■ Records to use

____________

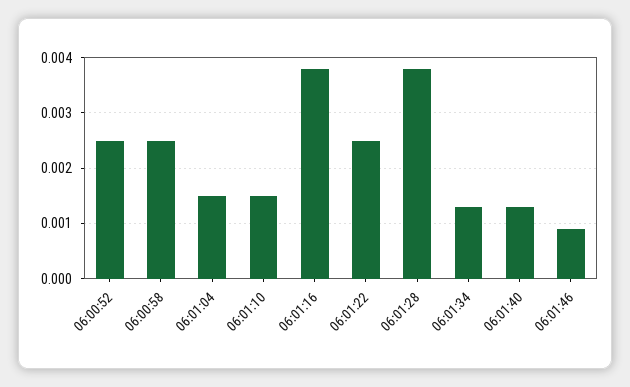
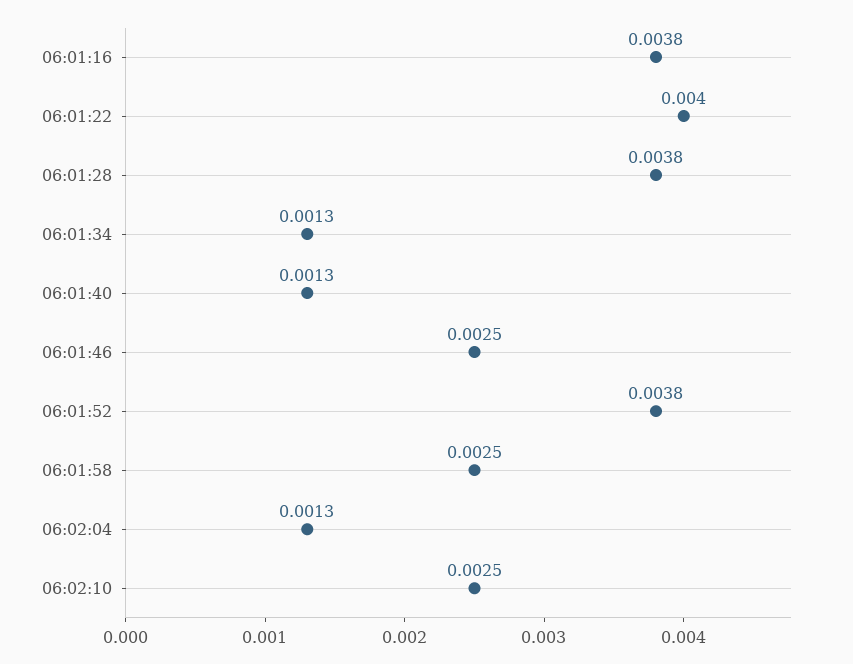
06:00:52: 0.0025 -> none
06:00:58: 0.0025 -> none
06:01:04: 0.0015 -> none
06:01:10: 0.0015 -> none
06:01:22: 0.0025 -> 0.004
06:01:46: 0.001 -> 0.0025
06:01:52: none -> 0.0038
06:01:58: none -> 0.0025
06:02:04: none -> 0.0013
06:02:10: none -> 0.0025

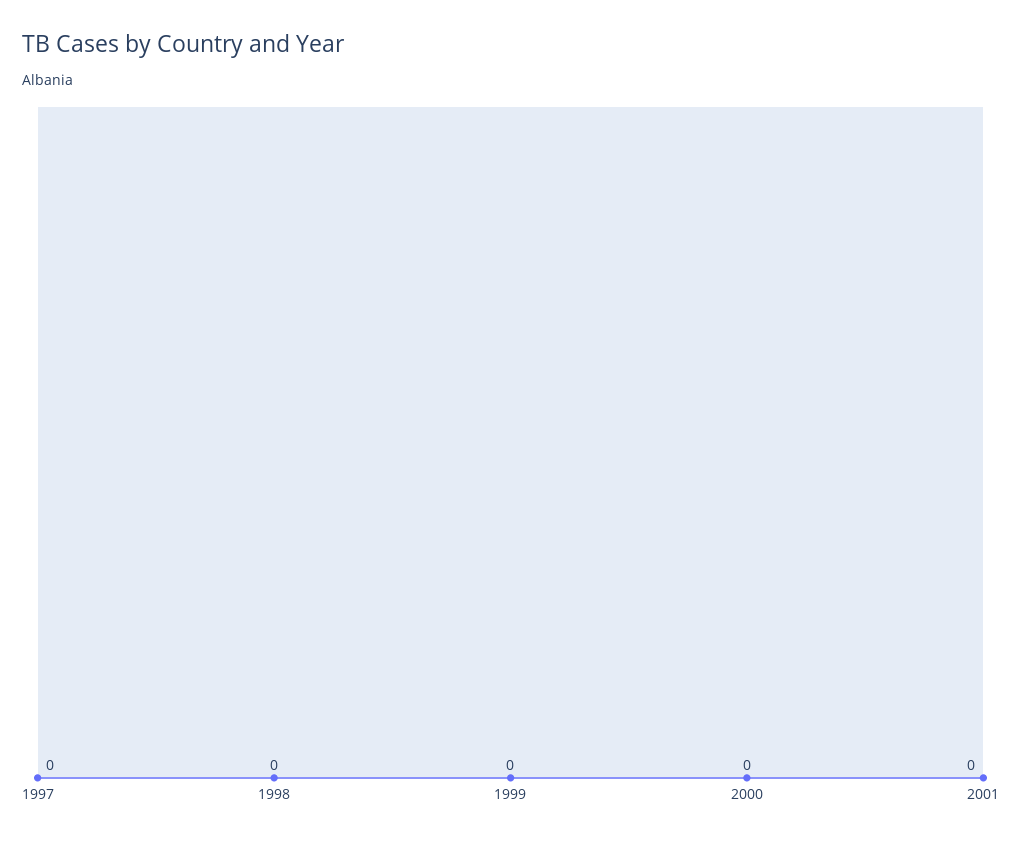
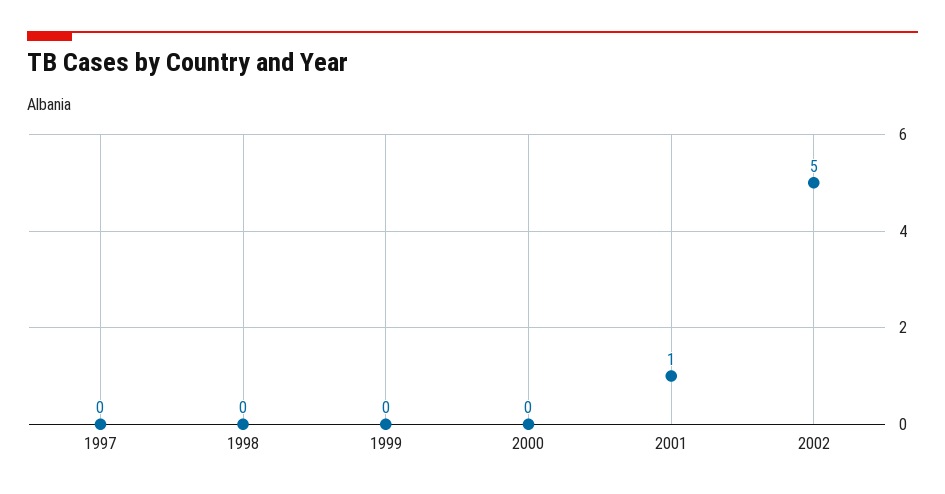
2001: 0 -> 1
2002: none -> 5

____________

■ What to produce
Begin at the line containing "06:01:46: 0.001 -> 0.0025" and transcribe exactly every line through the end of the records, both ends included, leaving the pictures out.

■ Solution to the problem
06:01:46: 0.001 -> 0.0025
06:01:52: none -> 0.0038
06:01:58: none -> 0.0025
06:02:04: none -> 0.0013
06:02:10: none -> 0.0025

2001: 0 -> 1
2002: none -> 5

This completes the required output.